In U.S. Pat. No. 4,366,093 which issued Dec. 28, 1982 to K. Shiozaki et al of Japan, a cylindrical molded catalyst is disclosed for use in fixed bed reactors. The molded catalyst is indicated to have a low resistance to fluids, a large effective surface area good heat conductivity and sufficient mechanical strength for most applications. The novelty of the disclosed invention appears to reside in the geometric shape, size and configuration of the cylindrical molded catalyst. It is further indicated therein that it is necessary that the cylindrical molded catalyst have a specific size, that is, it must be from 3 to 6 mm in outer diameter, at least 1.0 mm in inner diameter, a wall thickness of at most 1.5 mm and a height of 3 to 6 mm. It is further indicated at column 2, lines 3-10 of the patent that no catalyst of this particular configuration had ever been prepared and put to practical use since it had been considered that a cylindrical catalyst of the shape indicated above, would have insufficient mechanical strength. The patentees further disclose at column 2, lines 21-23 that the compressive breaking strength in the direction of the diameter of the circle is at least 0.2 kg. It is further indicated that the materials used in the preparation of the cylindrical molded catalyst can be alumina, silica, or mixtures thereof and the catalytically effective material can be a metal salt or metal oxide such as copper halides, copper oxides and the like.

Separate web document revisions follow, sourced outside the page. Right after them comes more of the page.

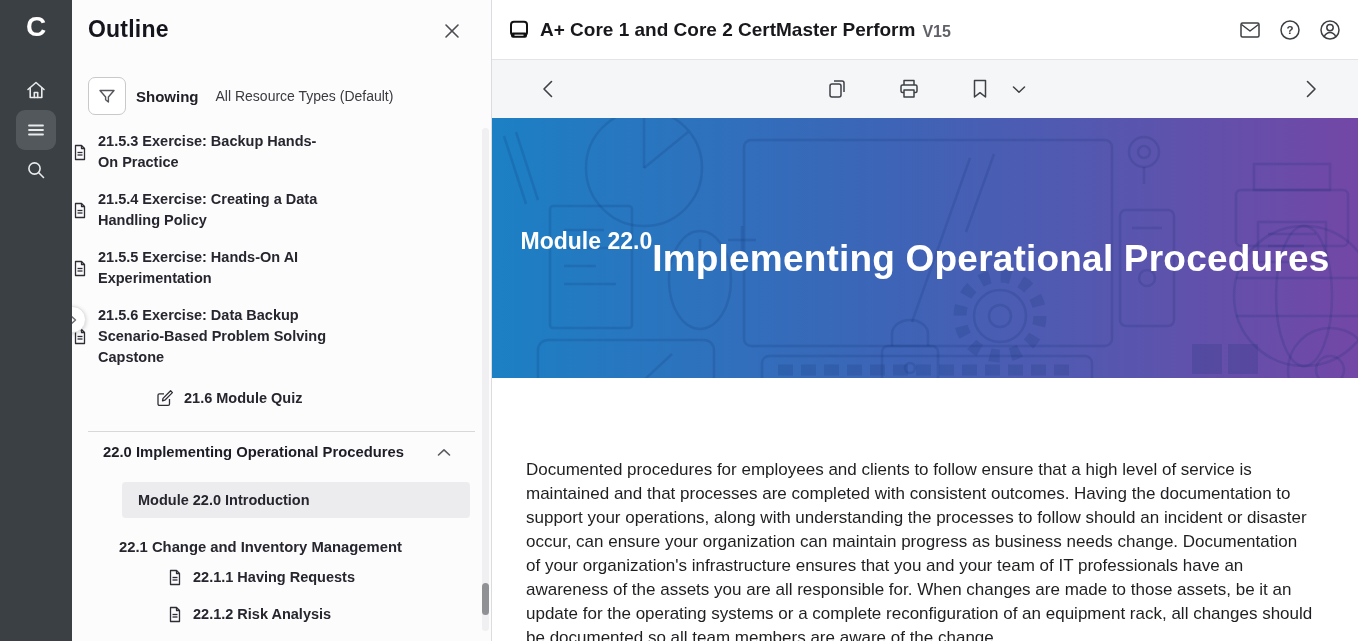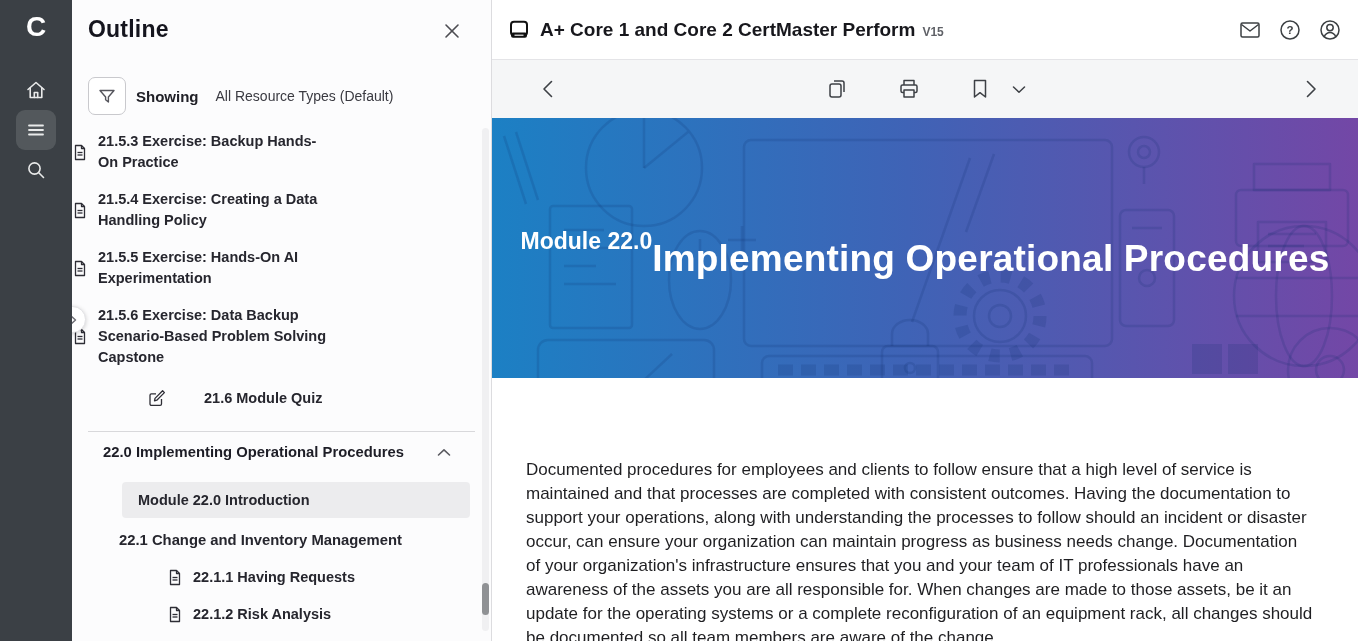--- a/index.html
+++ b/index.html
@@ -63,7 +63,7 @@
     display:flex; align-items:center; padding:0 16px;justify-content:flex-end; }
   .book-ic { color:#111; margin-right:10px; display:flex; }
   .main-title { font-size:19px; font-weight:700; color:#17171c; white-space:nowrap; }
-  .main-version { font-size:12px; font-weight:700; color:#5f6167; margin-left:7px; margin-top:4px; }
+  .main-version { font-size:16px; font-weight:700; color:#5f6167; margin-left:7px; margin-top:4px; }
   .header-actions { margin-left:auto; display:flex; align-items:center; gap:16px; }
   .hact { border:none; background:transparent; color:#3c4043; cursor:pointer; width:24px; height:24px;
     display:flex; align-items:center; justify-content:center; }

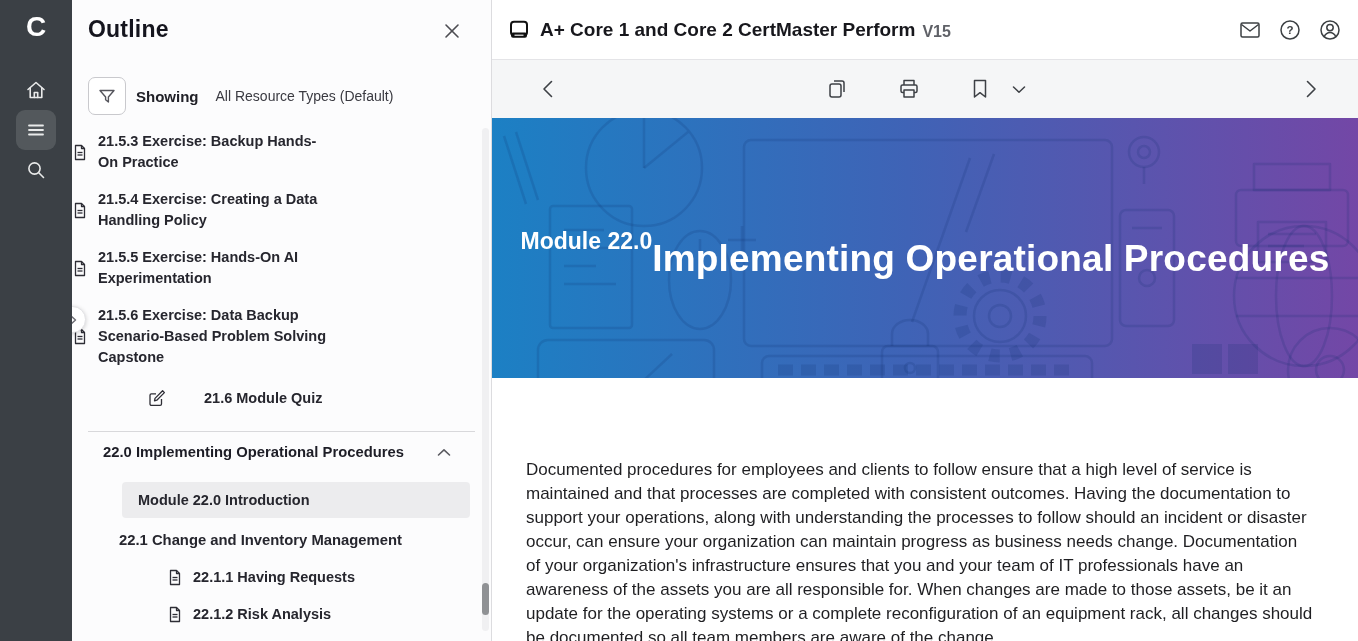--- a/index.html
+++ b/index.html
@@ -37,7 +37,7 @@
   .t-doc2 { align-items:center; margin-bottom:16px; }
   .t-doc2 .tlabel { width:236px; }
   .t-doc2 svg, .t-docS svg, .t-quiz svg { flex:0 0 auto; margin-right:10px; color:#2e2e36; }
-  .t-quiz { padding-left:76px; margin:19px 0 0 0; height:22px;gap:28px; }
+  .t-quiz { padding-left:76px; margin:19px 0 0 8px; height:22px; }
   .t-divider { height:1px; background:#d8d8db; margin:22px 16px 0 16px; }
   .t-section { justify-content:space-between; padding:0 40px 0 31px; margin-top:9px; height:22px; }
   .t-section .tlabel { font-weight:700; font-size:14.8px; color:#1d1d26; }

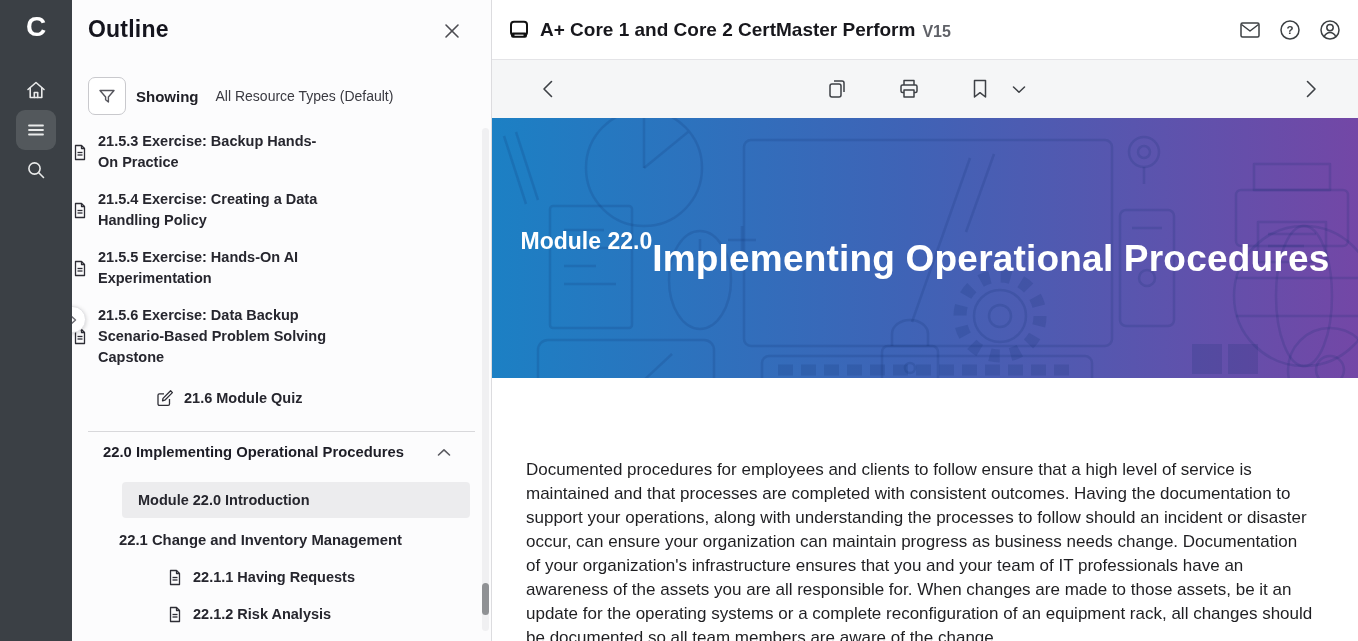--- a/index.html
+++ b/index.html
@@ -44,7 +44,7 @@
   .t-section svg { color:#5a5a60; }
   .t-selected { margin:19px 0 0 50px; width:348px; height:36px; background:#ececee; border-radius:4px;
     padding-left:16px; }
-  .t-sub { padding-left:47px; height:36px; margin-top:4px; }
+  .t-sub { padding-left:47px; height:36px; margin-top:4px;align-items:flex-end; }
   .t-sub .tlabel { font-size:14.8px; }
   .t-docS { padding-left:95px; height:36px; margin-top:1px; }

Hence prior to the present invention the catalysts, both supported and unsupported, disclosed in the literature were of a variety of shapes and sizes and in many instances custom made to serve the particular reaction conditions employed in the process being used. A catalyst support system of a particular configuration and shape which was useful for one type of process was not necessarily useful for others. Moreover, cylindrical molded catalysts as in the above patent did not always have sufficient crush strength to overcome the disadvantages noted and provide the optimium degree of catalytic activity. Efforts to improve the crush strength were directed largely to fabricating the cylindrical supports with thicker walls, or adding materials to the support which increased its mechanical strength. Catalyst supports which had increased wall thickness, resulted in a decrease in the inner core diameter and hence, a reduction in catalyst surface area. Catalyst supports which contained strengthening materials sacrificed a reduction in porosity and likewise a reduction in active surface area. What would be advantageous, would be a catalyst support which has sufficient structural integrity and yet which has no reduction in catalytic activity.